More about the TOP clause can be found here.

I've done some timings over the various recommendations here, and the results really depend on the size of the table involved, but the most consistent solution is using the CROSS APPLY These tests were run against SQL Server 2008-R2, using a table with 6,500 records, and another (identical schema) with 137 million records. The columns being queried are part of the primary key on the table, and the table width is very small (about 30 bytes). The times are reported by SQL Server from the actual execution plan.
Query Time for 6500 (ms) Time for 137M(ms)
CROSS APPLY 17.9 17.9
SELECT WHERE col = (SELECT MAX(COL)…) 6.6 854.4
DENSE_RANK() OVER PARTITION 6.6 907.1
I think the really amazing thing was how consistent the time was for the CROSS APPLY regardless of the number of rows involved.

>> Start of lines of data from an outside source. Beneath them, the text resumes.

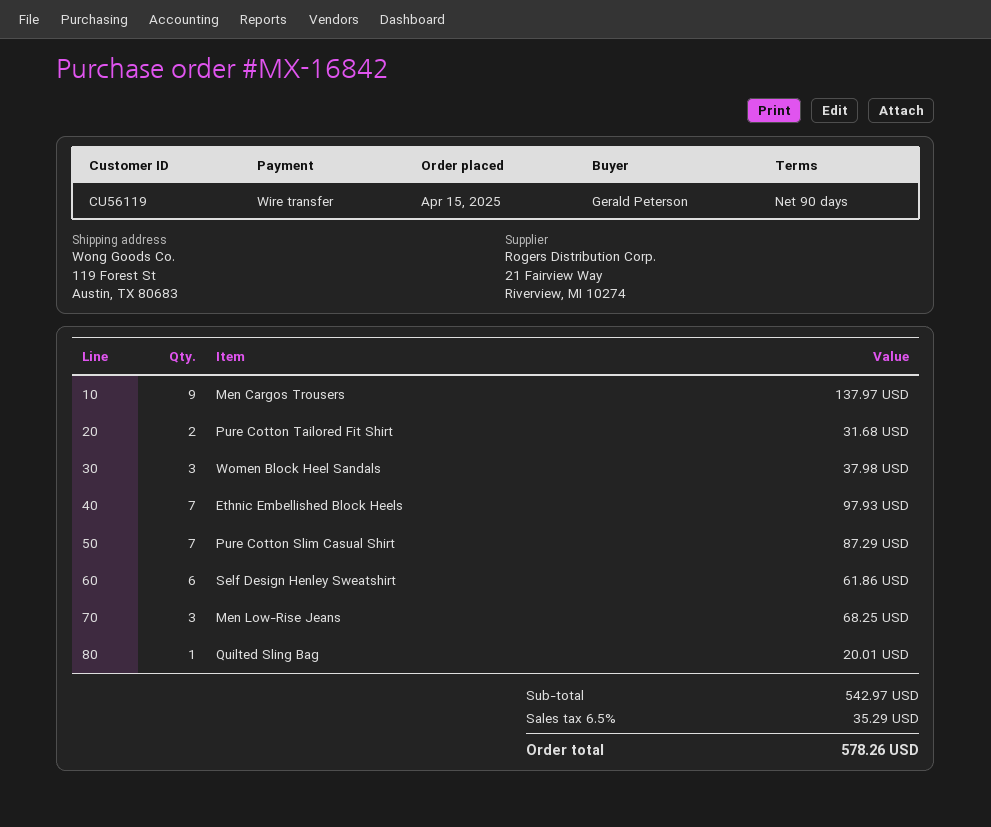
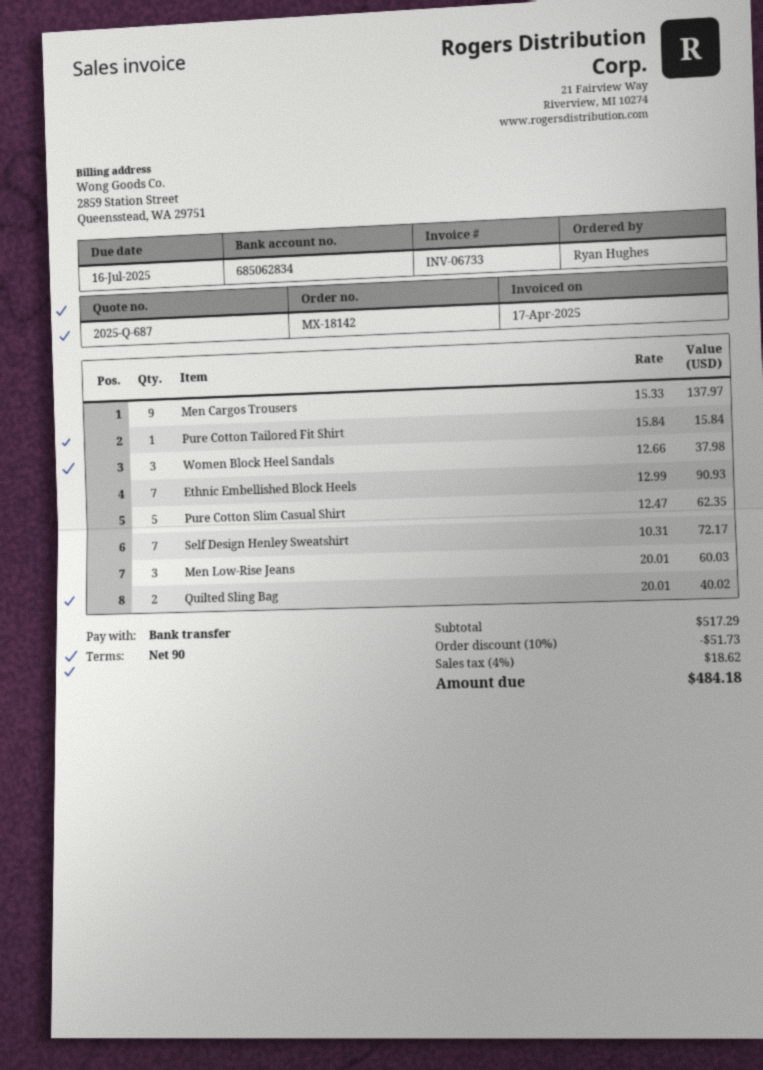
order number: MX-16842 -> MX-18142
ordered by: Gerald Peterson -> Ryan Hughes
Pure Cotton Tailored Fit Shirt: 2 for 31.68 -> 1 for 15.84
Ethnic Embellished Block Heels: 7 for 97.93 -> 7 for 90.93
Pure Cotton Slim Casual Shirt: 7 for 87.29 -> 5 for 62.35
Self Design Henley Sweatshirt: 6 for 61.86 -> 7 for 72.17
Men Low-Rise Jeans: 3 for 68.25 -> 3 for 60.03
Quilted Sling Bag: 1 for 20.01 -> 2 for 40.02
subtotal: 542.97 -> 517.29
discount: none -> 10% = 51.73
tax: 6.5% = 35.29 -> 4% = 18.62
total: 578.26 -> 484.18

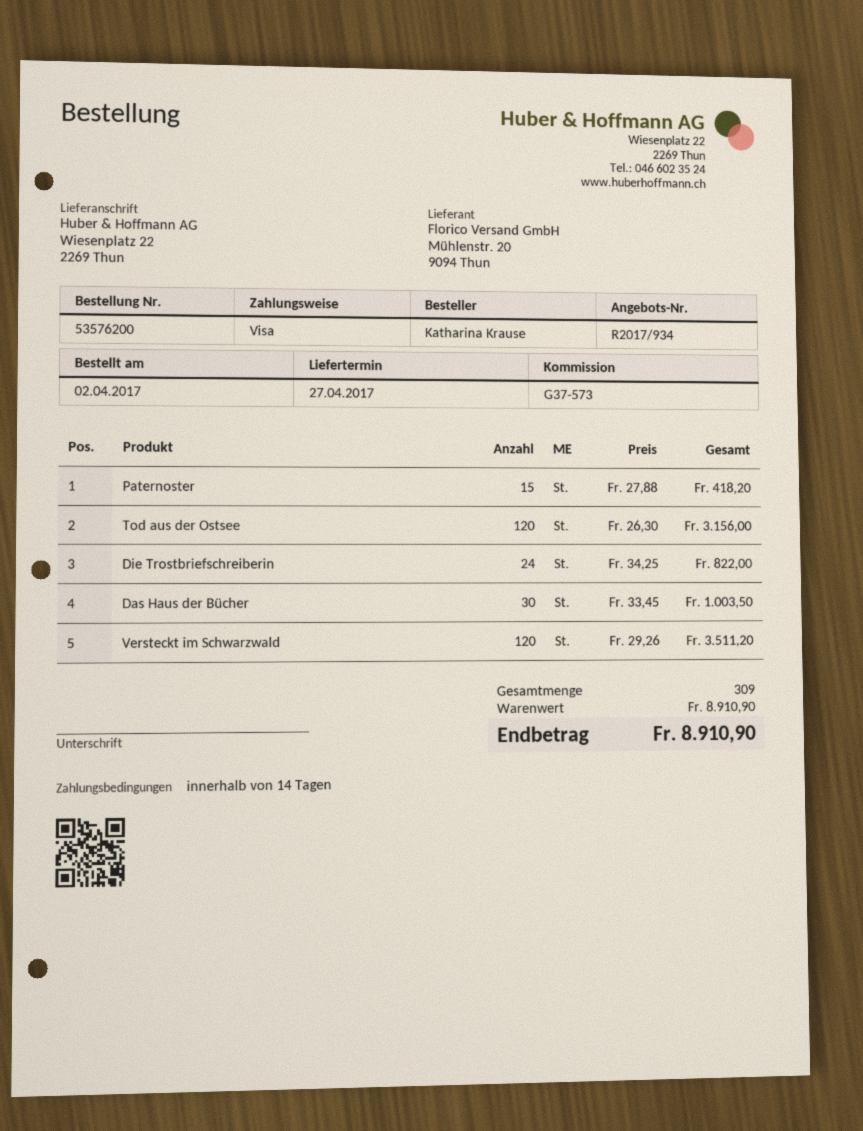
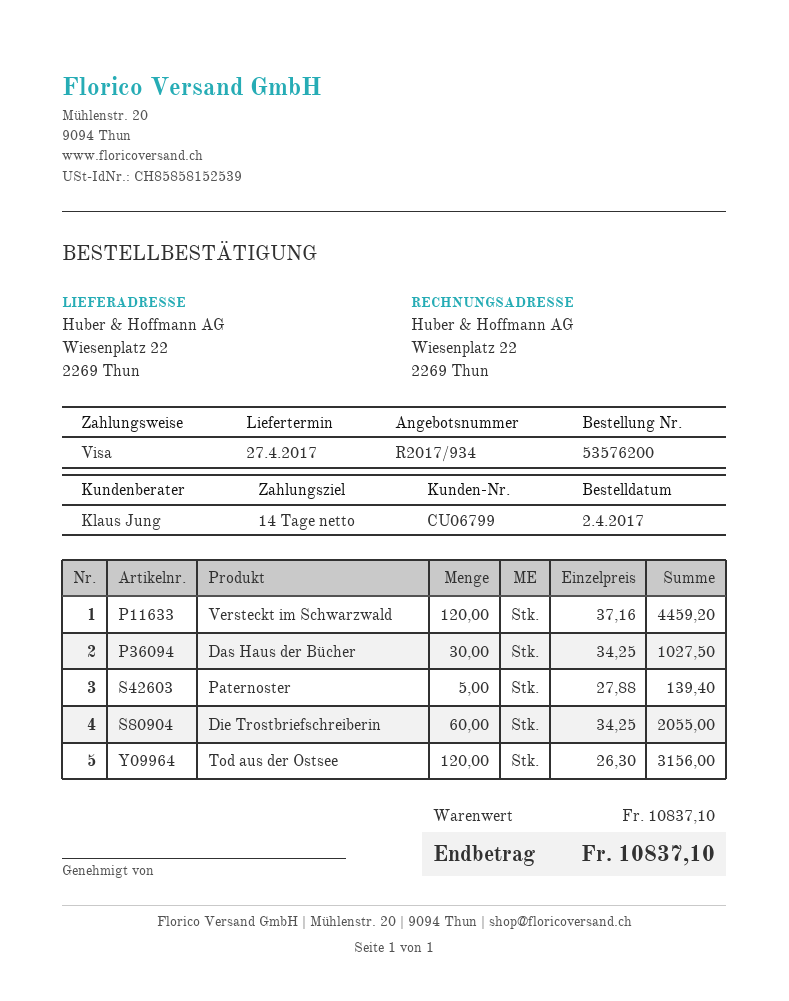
Paternoster: 15 x 27.88 = 418.20 -> 5 x 27.88 = 139.40
Die Trostbriefschreiberin: 24 x 34.25 = 822.00 -> 60 x 34.25 = 2055.00
Das Haus der Bücher: 30 x 33.45 = 1003.50 -> 30 x 34.25 = 1027.50
Versteckt im Schwarzwald: 120 x 29.26 = 3511.20 -> 120 x 37.16 = 4459.20
subtotal: 8910.90 -> 10837.10
total: 8910.90 -> 10837.10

If you're worried about performance, you can also do this with MAX():
SELECT *
FROM DocumentStatusLogs D
WHERE DateCreated = (SELECT MAX(DateCreated) FROM DocumentStatusLogs WHERE ID = D.ID)
ROW_NUMBER() requires a sort of all the rows in your SELECT statement, whereas MAX does not. Should drastically speed up your query.

SELECT * FROM
DocumentStatusLogs JOIN (
SELECT DocumentID, MAX(DateCreated) DateCreated
FROM DocumentStatusLogs
GROUP BY DocumentID
) max_date USING (DocumentID, DateCreated)
What database server? This code doesn't work on all of them.
Regarding the second half of your question, it seems reasonable to me to include the status as a column. You can leave DocumentStatusLogs as a log, but still store the latest info in the main table.
BTW, if you already have the DateCreated column in the Documents table you can just join DocumentStatusLogs using that (as long as DateCreated is unique in DocumentStatusLogs).
Edit: MsSQL does not support USING, so change it to:
ON DocumentStatusLogs.DocumentID = max_date.DocumentID AND DocumentStatusLogs.DateCreated = max_date.DateCreated

This is one of the most easily found question on the topic, so I wanted to give a modern answer to the it (both for my reference and to help others out). By using first_value and over you can make short work of the above query:
Select distinct DocumentID
, first_value(status) over (partition by DocumentID order by DateCreated Desc) as Status
, first_value(DateCreated) over (partition by DocumentID order by DateCreated Desc) as DateCreated
From DocumentStatusLogs
This should work in Sql Server 2008 and up. First_value can be thought of as a way to accomplish Select Top 1 when using an over clause. Over allows grouping in the select list so instead of writing nested subqueries (like many of the existing answers do), this does it in a more readable fashion. Hope this helps.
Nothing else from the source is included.